Monday, July 09, 2012

Performance optimisations in typesystem

The new typesystem in v2 will only support following types:
  • bool 
  • int 
  • long
  • double
  • utf8 string
  • varbyte (raw)
The older version had types like BigInteger, BigDecimal, Date, VarChar.
The new typesystem attempts to be closer to native types, both for performance reasons and also so that ports to C like languages is easier.

Another major change is the way the row data is serialised. The older typesystem did not store the metadata associated with each column, therefore a separate data dictionary was required to deserialize the data.   The new typesystem encodes the types in the serialised format, therefore a row can be reconstructed from the serialised data without reference to a data dictionary. 

What is unchanged is the status byte per column. Previously this only stored the value type in the column, i.e., Null, PlusInfinity, MinusInfinity or Value. In the new version I am hoping to expand the use of the status byte to encode 3 things:
  • value type - only Null or Value, taking 1 bit
  • If int or long or double, then the number of bytes used to store the value - encoded in 3 bits
  • If bool then the bool value encoded in 1 bit (overlayed with above, 2 bits unused)
  • If utf-8 string or varbyte then 1 bit to encode if the data is zero length or not (overlayed with above, 2 bits unused)
  • The remaining 4 bits to encode the type of the data.
One of the performance killers in the old version is the complete deserialization of data whenever a row is read into memory. This is a killer as the overhead of parsing certain types such as Strings, BigInteger, or BigDecimal is huge. The new version will try to avoid parsing the data whenever possible.

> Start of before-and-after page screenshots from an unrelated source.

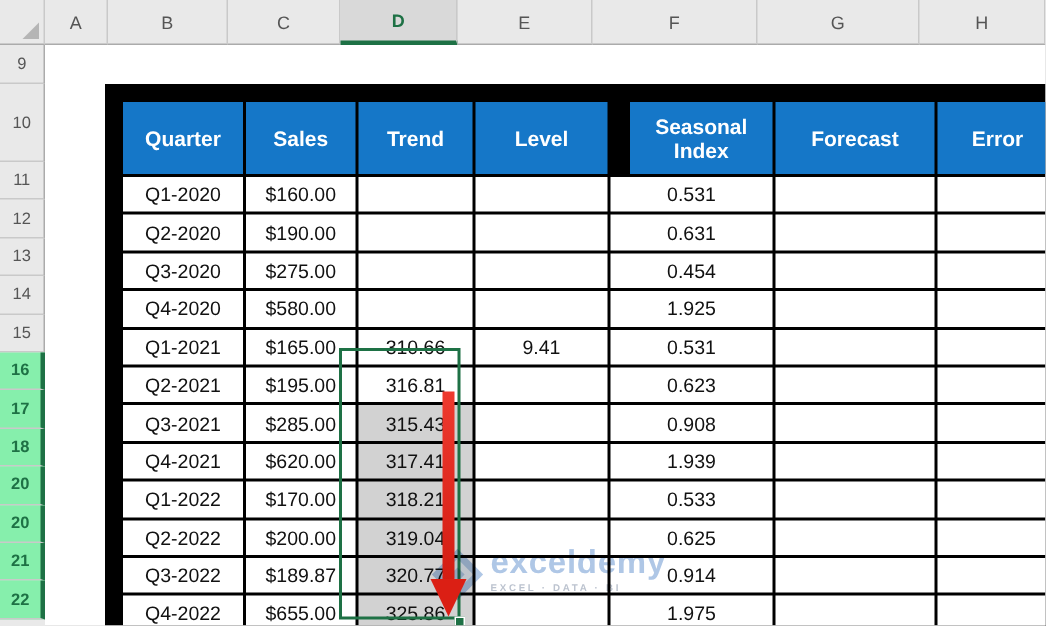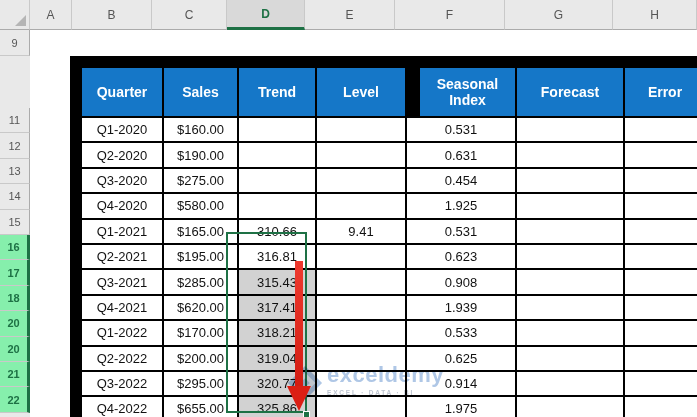--- a/index.html
+++ b/index.html
@@ -74,20 +74,21 @@
     <div class="colhead" style="left:152px;width:75px">C</div>
     <div class="colhead colsel" style="left:227px;width:78px">D</div>
     <div class="colhead" style="left:305px;width:90px">E</div>
     <div class="colhead" style="left:395px;width:110px">F</div>
     <div class="colhead" style="left:505px;width:108px">G</div>
     <div class="colhead" style="left:613px;width:84px">H</div>
   </div>
 
   <div class="rowstrip">
     <div class="rowhead" style="top:0;height:26px">9</div>
+    <div class="rowhead" style="top:26px;height:52px">10</div>
     <div class="rowhead" style="top:78px;height:25.4px">11</div>
     <div class="rowhead" style="top:103.4px;height:25.4px">12</div>
     <div class="rowhead" style="top:128.8px;height:25.4px">13</div>
     <div class="rowhead" style="top:154.2px;height:25.4px">14</div>
     <div class="rowhead" style="top:179.6px;height:25.4px">15</div>
     <div class="rowhead rowsel" style="top:205px;height:25.4px">16</div>
     <div class="rowhead rowsel" style="top:230.4px;height:25.4px">17</div>
     <div class="rowhead rowsel" style="top:255.8px;height:25.4px">18</div>
     <div class="rowhead rowsel" style="top:281.2px;height:25.4px">20</div>
     <div class="rowhead rowsel" style="top:306.6px;height:25.4px">20</div>
@@ -179,21 +180,21 @@
 
     <div class="cell">Q2-2022</div>
     <div class="cell">$200.00</div>
     <div class="cell sel">319.04</div>
     <div class="cell"></div>
     <div class="cell">0.625</div>
     <div class="cell"></div>
     <div class="cell"></div>
 
     <div class="cell">Q3-2022</div>
-    <div class="cell">$295.00</div>
+    <div class="cell">$189.87</div>
     <div class="cell sel">320.77</div>
     <div class="cell"></div>
     <div class="cell">0.914</div>
     <div class="cell"></div>
     <div class="cell"></div>
 
     <div class="cell">Q4-2022</div>
     <div class="cell">$655.00</div>
     <div class="cell sel">325.86</div>
     <div class="cell"></div>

We all know these days that immutable objects are good for multi-threaded applications as they allow us to share data without synchronisation. The old typesystem relies heavily on immutable objects, which is one reason for parsing the row immediately upon deserialization. The problem with lazy parsing is that state must be maintained, and fields initialised upon first access - this makes the row itself mutable, and hence thread unsafe. The solution I am adopting for this is to create separate types. The Row type is immutable, but cannot directly access the bytestream of serialised data. A new type called RowReader is designed to mirror the access methods of Row, but do this over the bytestream. This type is not thread-safe - the caller must ensure that the type is not shared between threads in an unprotected manner. We shall also have a RowBuilder for constructing Row objects incrementally; the RowBuilder is also not thread-safe, and access to it must not be shared across threads in an unprotected manner.